[Supplied data Boundary: Start]
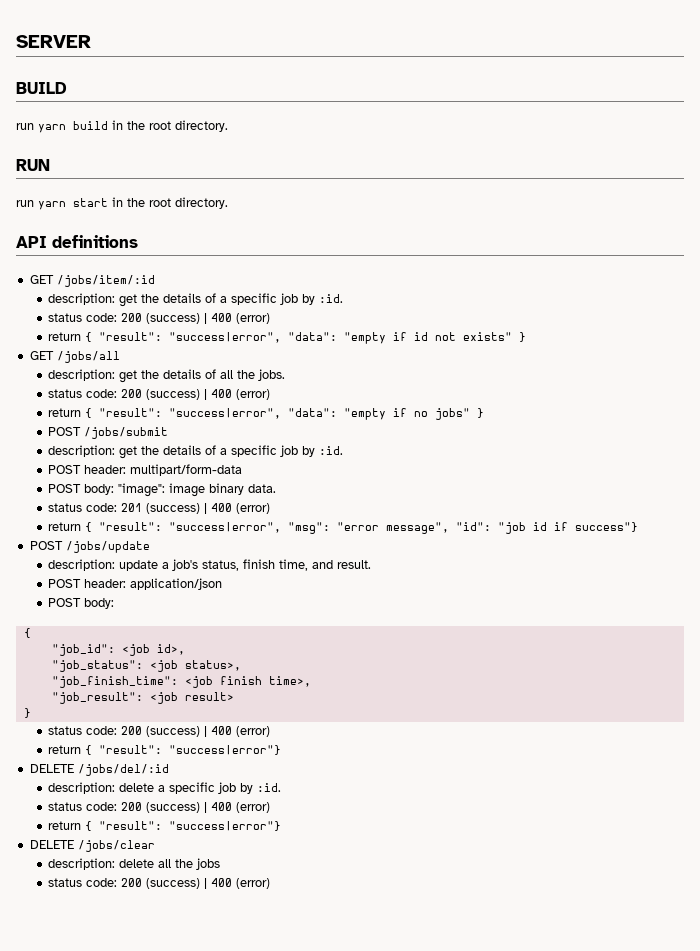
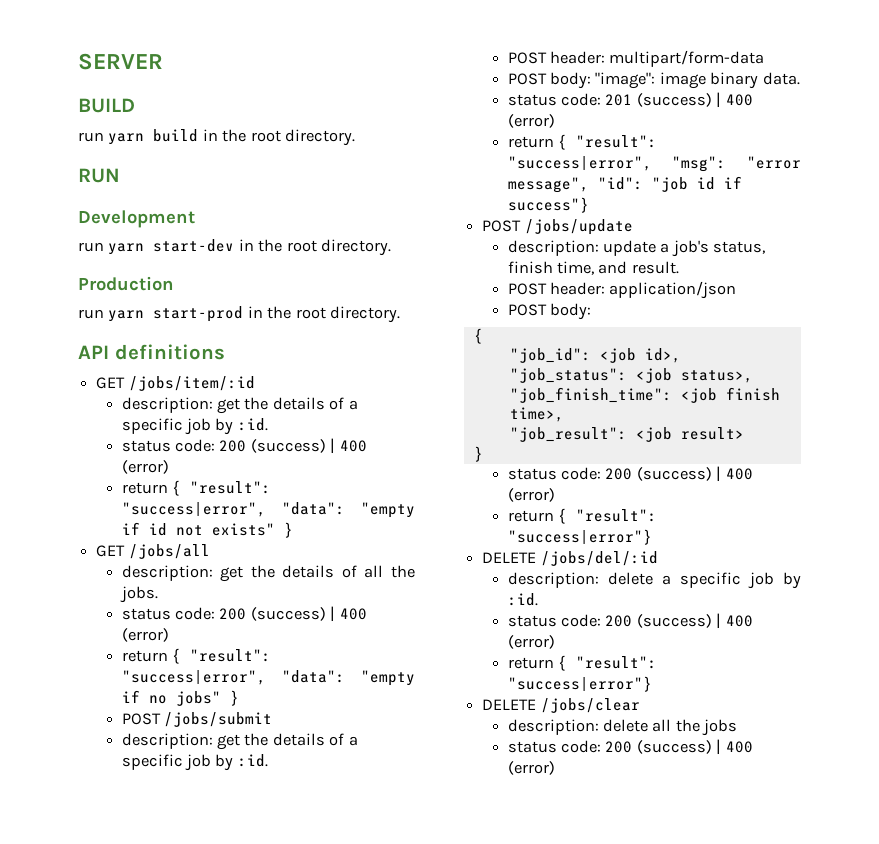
[16,198,108,210] // run yarn start -> [78,210,195,228] [78,239,392,256] [78,276,174,291] [78,306,244,322] // Development // run yarn start-dev in the root directory. // Production // run yarn start-prod

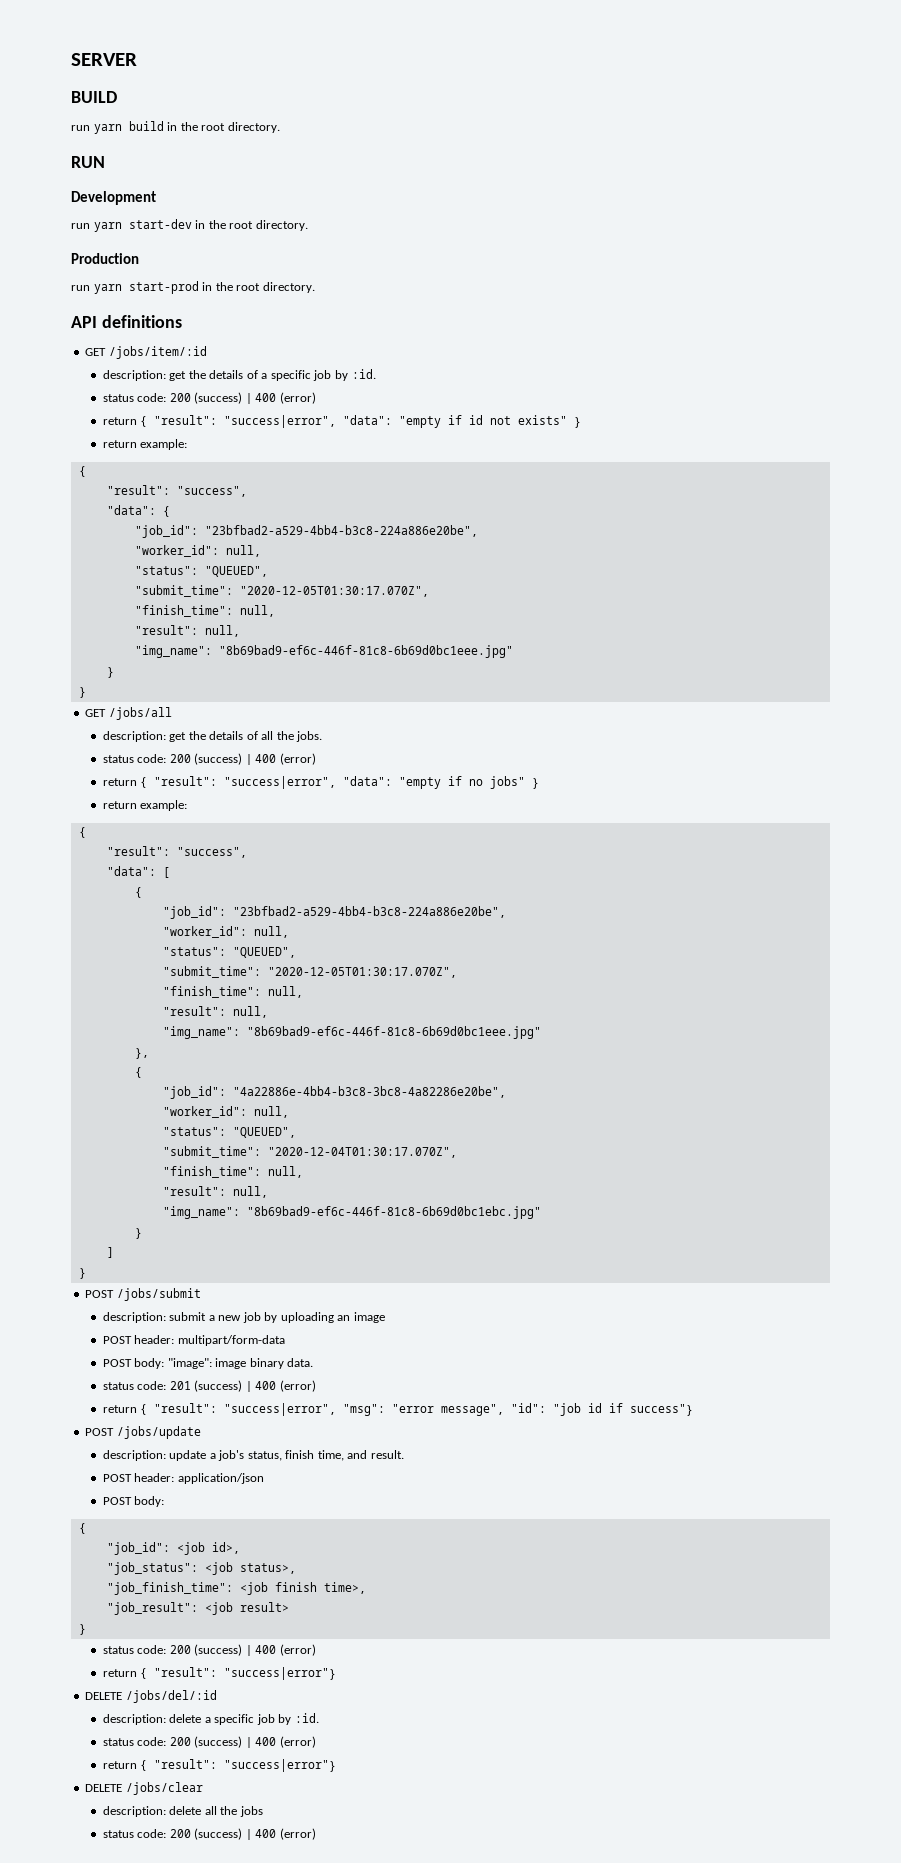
(293, 530) none -> [102,439,188,450] [78,466,86,477] [106,485,247,497] [106,505,170,517] [134,525,478,538] [134,545,261,557] [134,566,268,577] [134,585,429,597] [134,605,275,617] [134,625,240,637] [134,645,513,658] [106,667,114,678] [78,687,86,698] // return example: // { // "result": "success", // "data": { // "job_id": "23bfbad2-a529-4bb4-b3c8-224a886e20be", // "worker_id": null, // "status": "QUEUED", // "submit_time": "2020-12-05T01:30:17.070Z", // "finish_time": null, // "result": null, // "img_name": "8b69bad9-ef6c-446f-81c8-6b69d0bc1eee.jpg" // } // }
[121,712,272,727] [121,733,358,750] [121,754,268,771] POST /jobs/submit // description: get the details of a specific job by :id. -> [102,800,188,811] [78,827,86,838] [106,846,247,858] [106,866,170,878] [134,887,142,898] [162,906,506,919] [162,926,289,938] [162,947,296,958] [162,966,457,978] [162,986,303,998] [162,1006,268,1018] [162,1026,541,1039] [134,1048,149,1059] [134,1067,142,1078] [162,1086,506,1099] [162,1106,289,1118] [162,1127,296,1138] [162,1146,457,1158] [162,1166,303,1178] [162,1186,268,1198] [162,1206,541,1219] [134,1228,142,1239] [106,1247,114,1258] [78,1268,86,1279] [85,1288,201,1301] [102,1312,386,1323] return example: // { // "result": "success", // "data": [ // { // "job_id": "23bfbad2-a529-4bb4-b3c8-224a886e20be", // "worker_id": null, // "status": "QUEUED", // "submit_time": "2020-12-05T01:30:17.070Z", // "finish_time": null, // "result": null, // "img_name": "8b69bad9-ef6c-446f-81c8-6b69d0bc1eee.jpg" // }, // { // "job_id": "4a22886e-4bb4-b3c8-3bc8-4a82286e20be", // "worker_id": null, // "status": "QUEUED", // "submit_time": "2020-12-04T01:30:17.070Z", // "finish_time": null, // "result": null, // "img_name": "8b69bad9-ef6c-446f-81c8-6b69d0bc1ebc.jpg" // } // ] // } // POST /jobs/submit // description: submit a new job by uploading an image

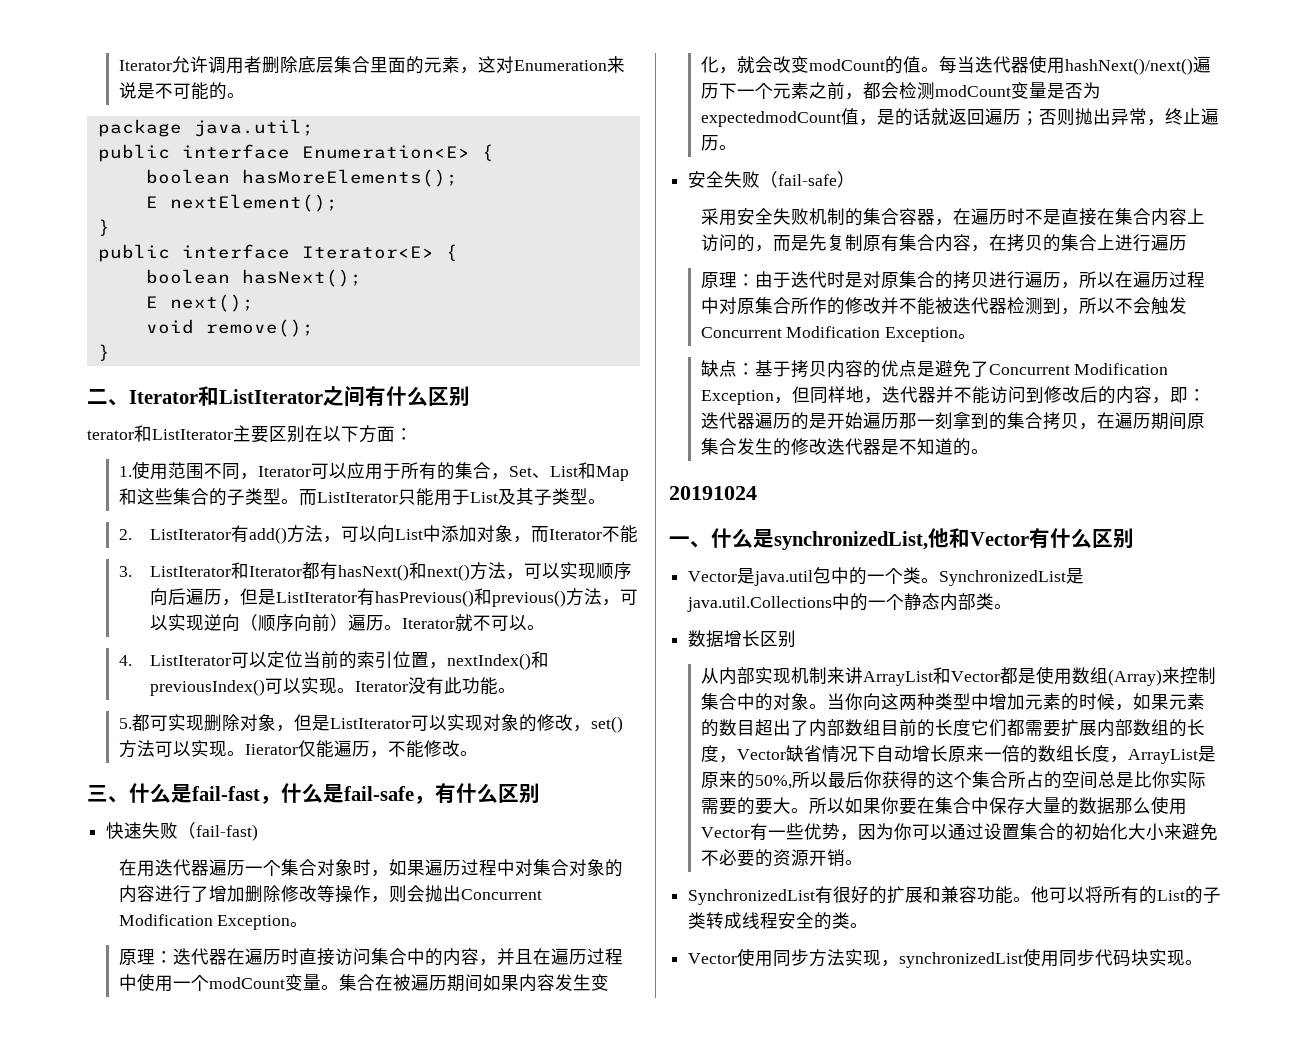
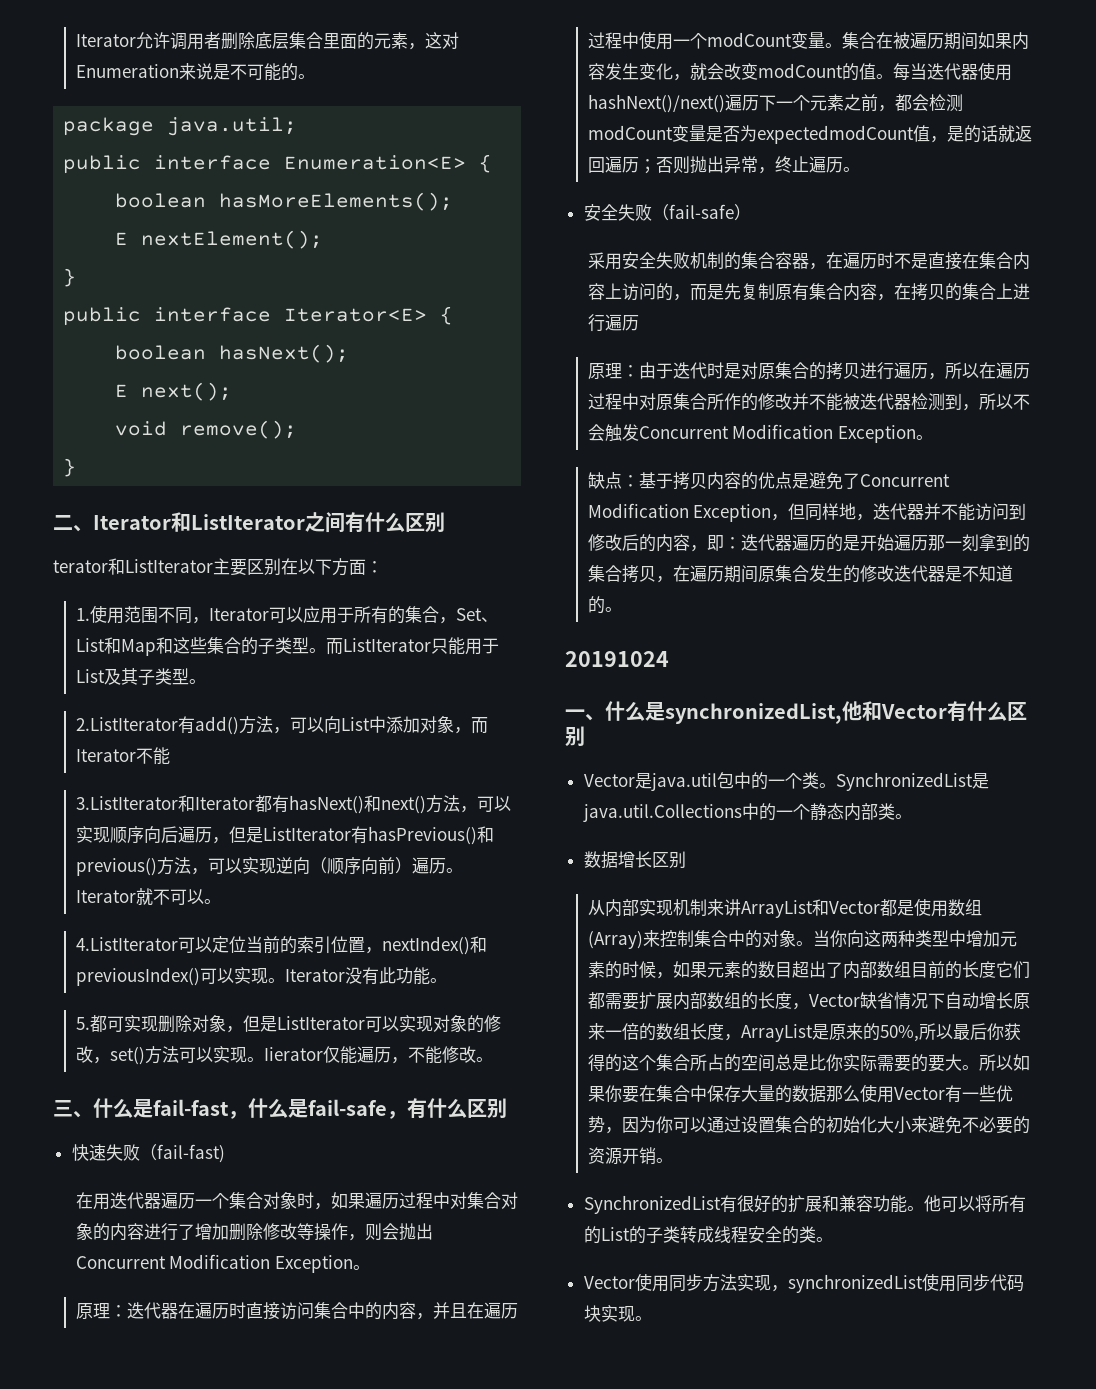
[118,529,232,540] 2. ListIterator -> [75,717,178,731] 2.ListIterator
[118,566,232,577] 3. ListIterator -> [75,796,178,810] 3.ListIterator
[118,655,232,666] 4. ListIterator -> [75,937,178,951] 4.ListIterator

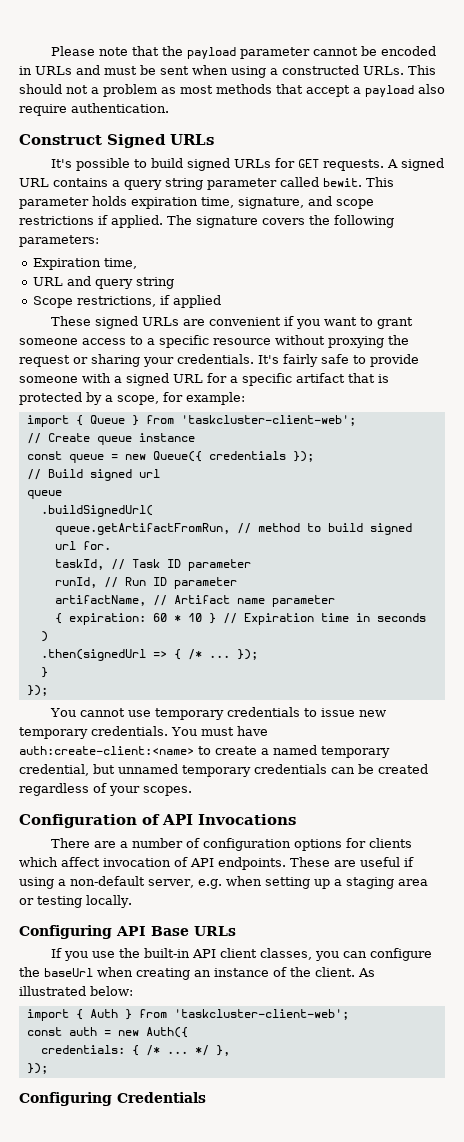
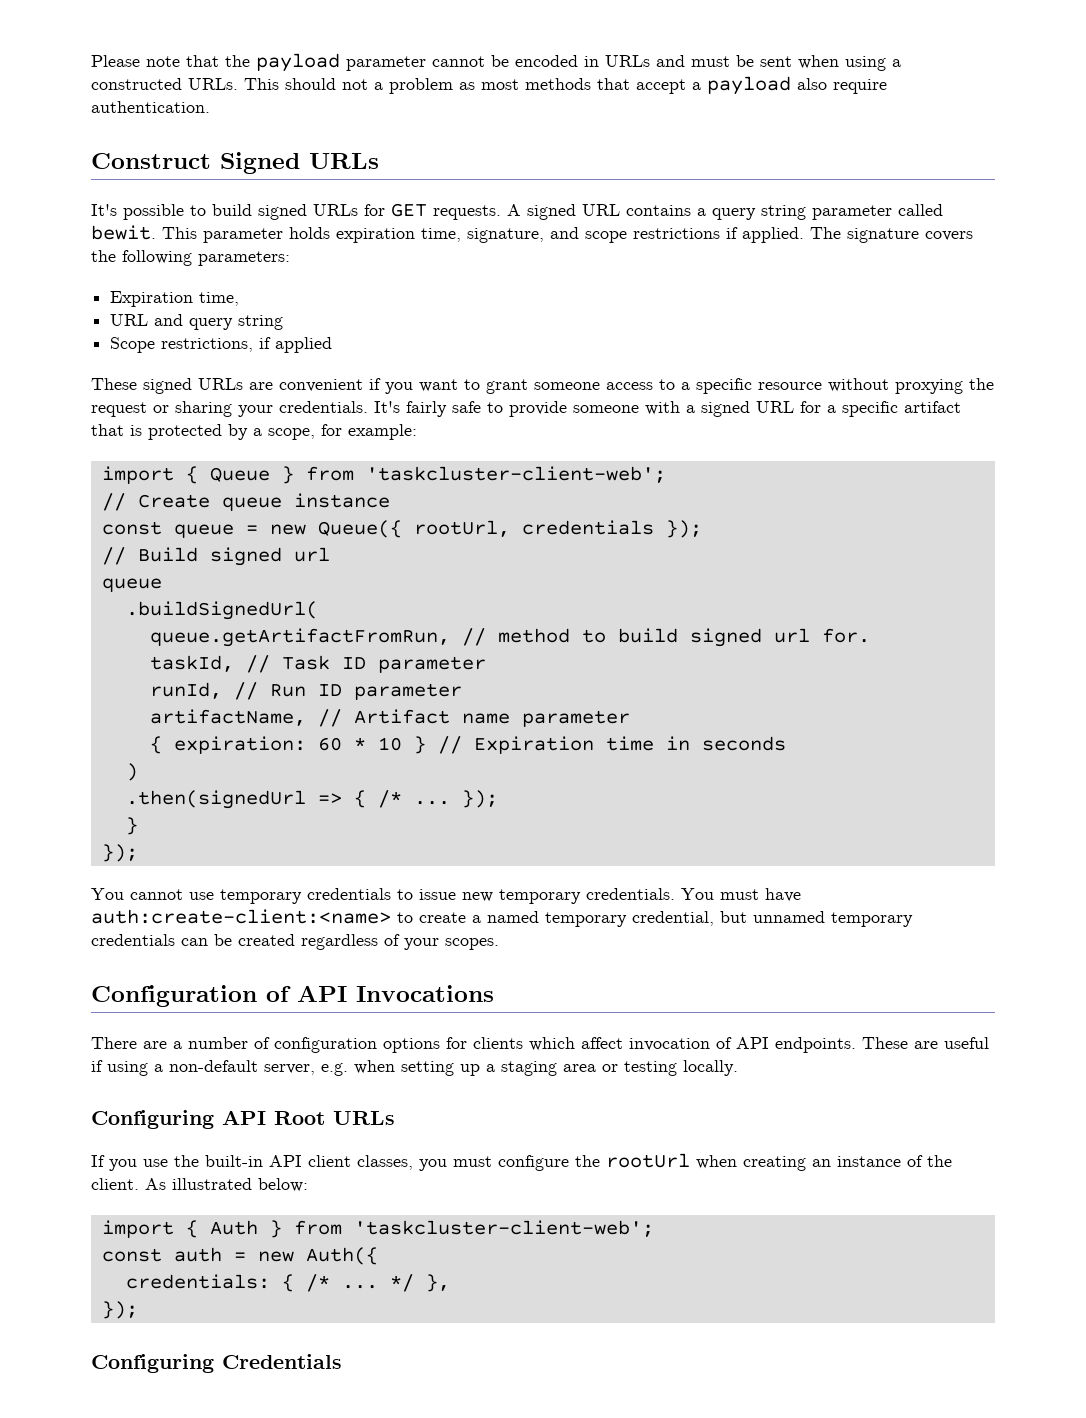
(202, 456) none -> [413,520,510,537] rootUrl,
[151,926,189,936] Base -> [274,1111,325,1125] Root
[343,951,368,958] can -> [453,1156,492,1167] must
[44,968,93,977] baseUrl -> [606,1153,690,1168] rootUrl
[Supplied data Boundary: End]
◆ **Work to be completed**
Make an exact copy of every line from the one with "[151,926,189,936] Base ->" to the end of the data, with the first and last of those lines included.

◆ **Result of the task**
[151,926,189,936] Base -> [274,1111,325,1125] Root
[343,951,368,958] can -> [453,1156,492,1167] must
[44,968,93,977] baseUrl -> [606,1153,690,1168] rootUrl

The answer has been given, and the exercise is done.